Vous dites, qu'est-ce que vous faites de ces gens qui ont commis des crimes et des délits ? Vous ne pouvez pas les envoyer en prison. Elles sont pleines. Et vous savez très bien comment ça se passe, parce que j'écoute régulièrement vos antennes. Vous avez reçu des magistrats qui vous ont expliqué. Ils reçoivent, je ne sais plus si c'est le matin ou le début de la semaine, le nombre de places de prison libres. Et puis ils adaptent dans la journée les peines, non pas à ce qui a été fait ou ce qui a été subi par des victimes, mais aux places de prison qui sont libres. Donc une fois de plus, ce n'est pas la responsabilité du magistrat, c'est ceux qui n'ont pas créé les places de prison.

J'ajoute qu'il ne s'agit pas de faire des prisons de haute sécurité pour des délits ou des crimes qui ne nécessitent pas de tels investissements. Marine Le Pen et Jordan Bardella ont toujours proposé des prisons, on va dire, simples, pas chères à fabriquer, pour des courtes peines. Vous n'avez pas besoin, quand vous deviez punir quelqu'un qui a foutu le feu à un abribus, ce n'est pas la même chose que de devoir isoler un meurtrier ou un pédocris minel.

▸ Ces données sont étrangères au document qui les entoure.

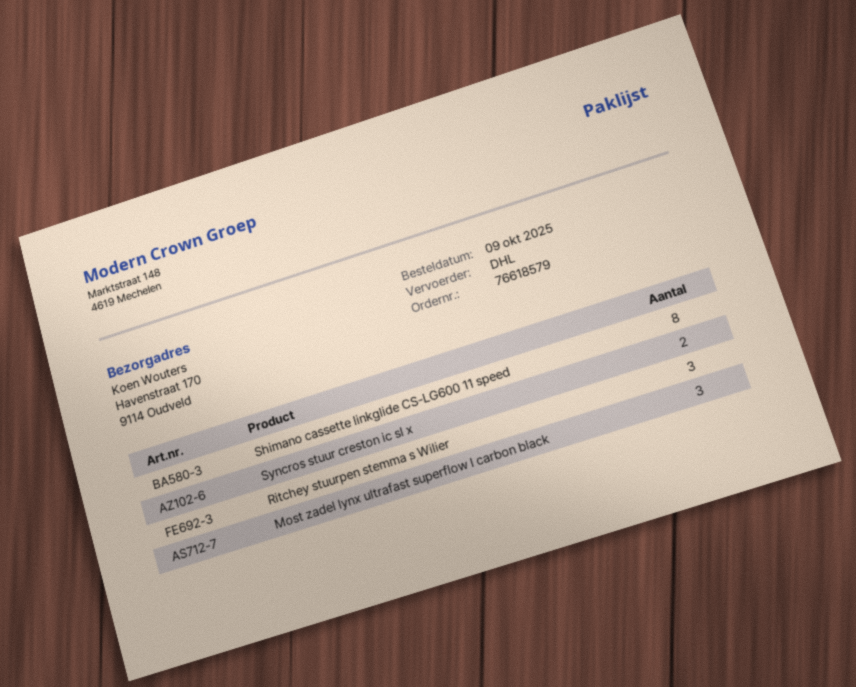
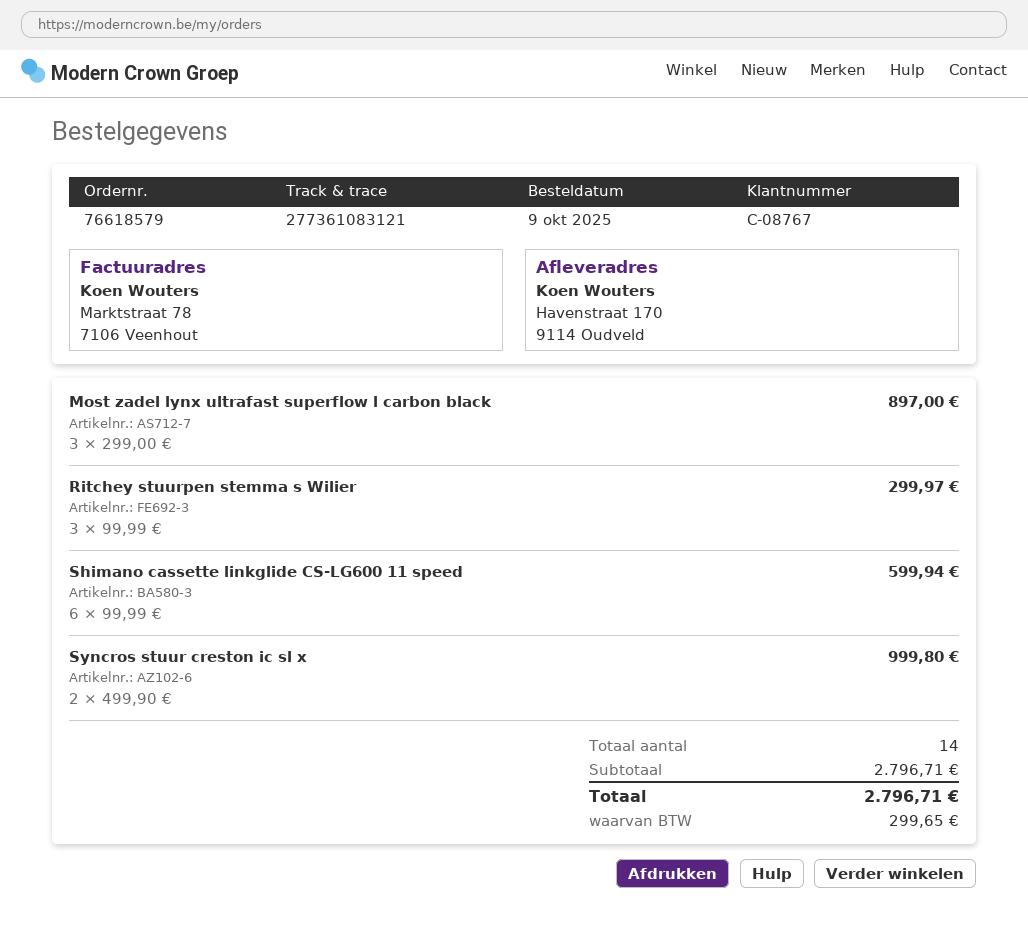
Shimano cassette linkglide CS-LG600 11 speed: 8 -> 6

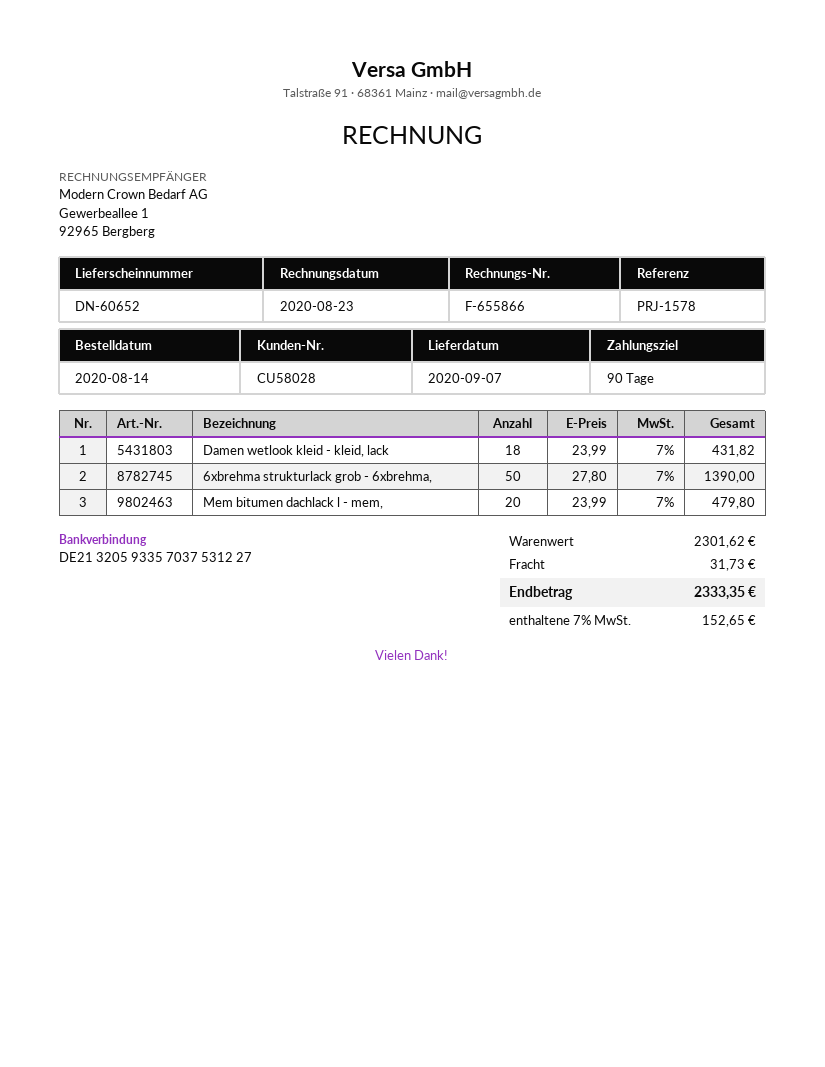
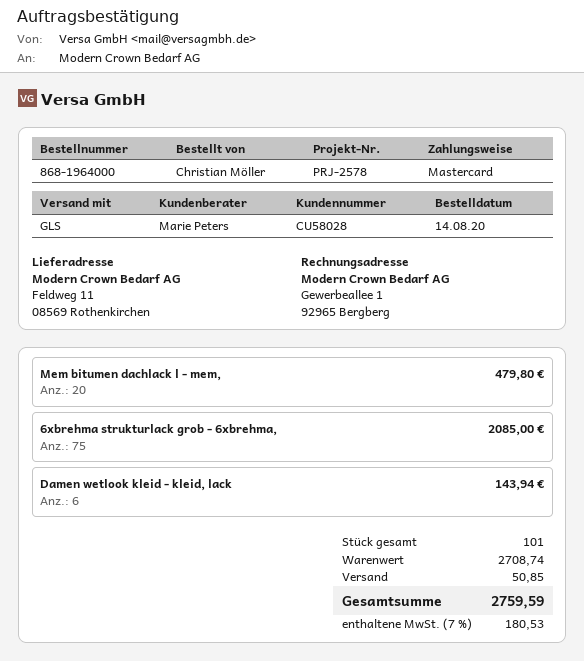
reference: PRJ-1578 -> PRJ-2578
Damen wetlook kleid - kleid, lack: 18 for 431.82 -> 6 for 143.94
6xbrehma strukturlack grob - 6xbrehma,: 50 for 1390.00 -> 75 for 2085.00
subtotal: 2301.62 -> 2708.74
shipping: 31.73 -> 50.85
tax: 7% = 152.65 -> 7% = 180.53
total: 2333.35 -> 2759.59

Donc aujourd'hui, qu'on ne soit même pas capable de dire, il y a une prison qui ne coûte pas très cher pour des peines de une semaine à un mois, des prisons pour des gens dangereux, et des prisons pour des gens pas dangereux mais de longues peines, c'est surréaliste. Il y a un manque de pragmatisme et un manque de bon sens qui est incroyable. On a l'impression que si on a foutu le feu à un abribus, ou si on a un serial killer, on doit avoir la même peine de prison. C'est complètement dingue.

20:49
Invité

Vous avez précisé d'ailleurs que les peines étaient parfois prises en fonction des places de prison disponibles. Je poserai la question demain matin, je signale que dans le face-à-face, mon invité, ce sera la procureure générale près de la Cour d'appel de Paris.

21:02
Présentateur

Merci Jean-Philippe Tanguy d'avoir été avec nous ce soir dans une seconde.